Masdar selects site for Abu Dhabi carbon-capture facility

Two shortlisted sites - one industrial, the other oil-related - were submitted to the Supreme Petroleum Council earlier this year following an eight-month feasibility study by Canada’s SNC Lavalin.

Masdar has received permission to start engineering work at one of the sites.

“We have made the choice on the final location, and FEED [front-end engineering and design] is due to start next month,” Sultan al-Jaber, chief executive officer of Masdar, told MEED on the sidelines of a UAE-China economic forum in Shanghai on 2 April.

Al-Jaber declined to say which location had been chosen, or which firm had been selected as the FEED contractor. However, he confirmed that the facility was an existing power plant.

“We will announce all the details soon,” he added.

The FEED element is likely to take up to a year, with tenders for the engineering, procurement and construction portion on the $500m plant expected in 2009.

Under the proposed plan carbon dioxide emissions from the power plant will be captured post-combustion and transported by pipeline to oil fields in the emirate. The gas will be used by Abu Dhabi National Oil Company (Adnoc) to maintain oil reservoirs by injecting it into the fields.

The scheme will free up associated gas that is used for this purpose and cut carbon emissions. If it is successful, the programme will be rolled out in Abu Dhabi, and additional schemes could be introduced at a rate of one a year.

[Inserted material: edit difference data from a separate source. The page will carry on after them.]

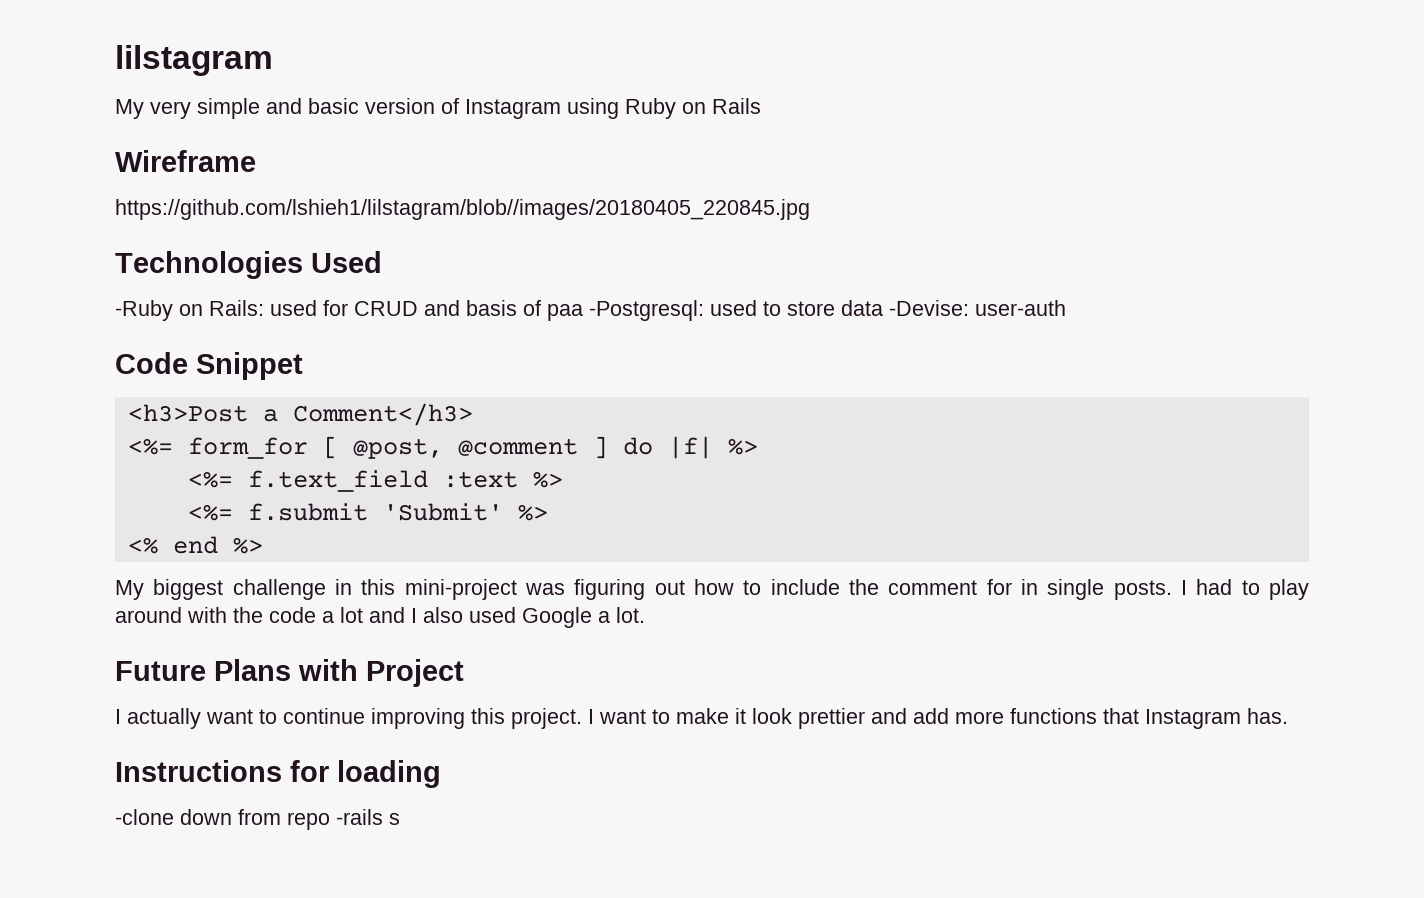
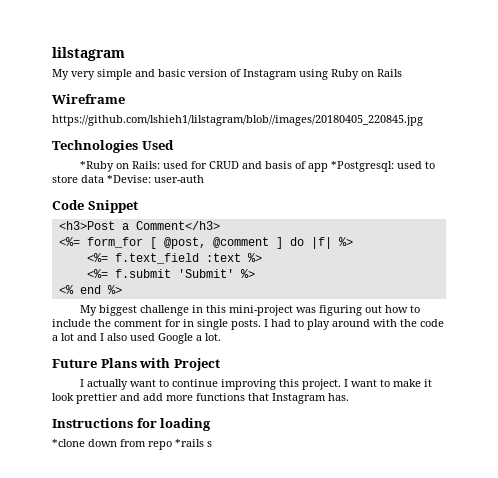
[115,300,173,321] -Ruby -> [79,161,114,172] *Ruby
[547,300,704,321] paa -Postgresql: -> [307,161,394,172] app *Postgresql:
[889,300,969,316] -Devise: -> [107,175,151,183] *Devise:
[115,809,174,825] -clone -> [52,439,85,447] *clone
[336,809,383,825] -rails -> [175,439,204,447] *rails

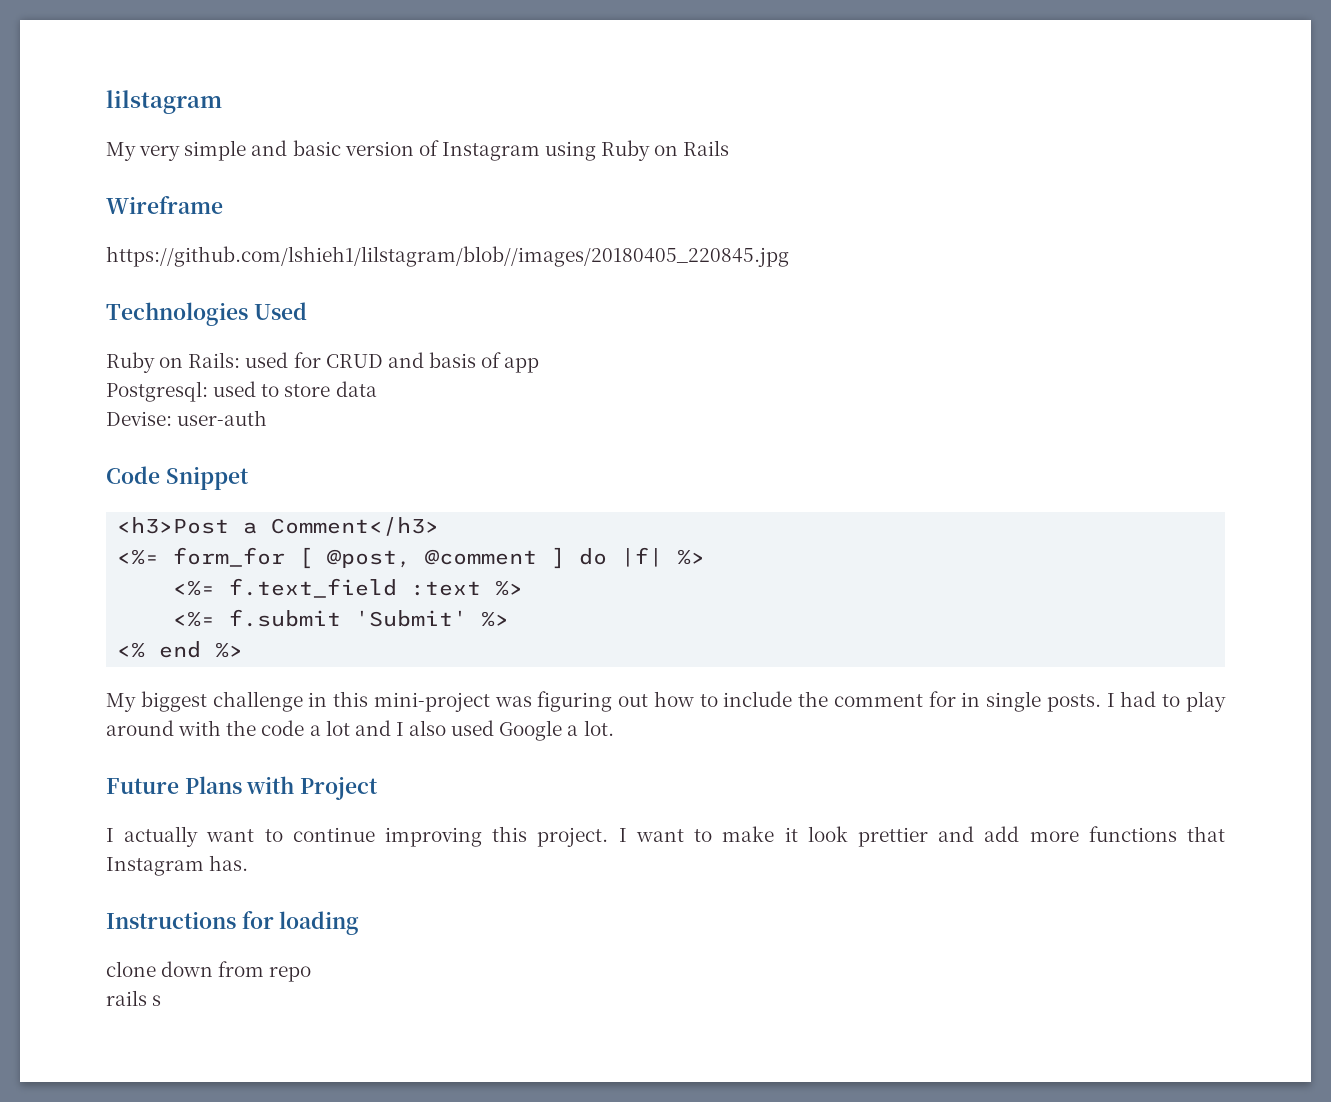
[79,161,114,172] *Ruby -> [106,352,155,373] Ruby
[330,161,394,172] *Postgresql: -> [106,381,208,402] // Postgresql:
[107,175,151,183] *Devise: -> [106,411,172,426] // Devise:
[52,439,85,447] *clone -> [106,961,156,977] clone
[175,439,204,447] *rails -> [106,990,147,1006] // rails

Al-Jaber also said Masdar was looking at China both as an investment destination and as a source of technology and manufacturing expertise. It is hoping to convince Chinese firms to locate in the planned $22bn carbon-neutral Masdar city in Abu Dhabi.

“We want to attract Chinese firms to set up,” he said. “We are setting it up as a free zone with no tax to encourage investors.”

The company is also considering making investments in China.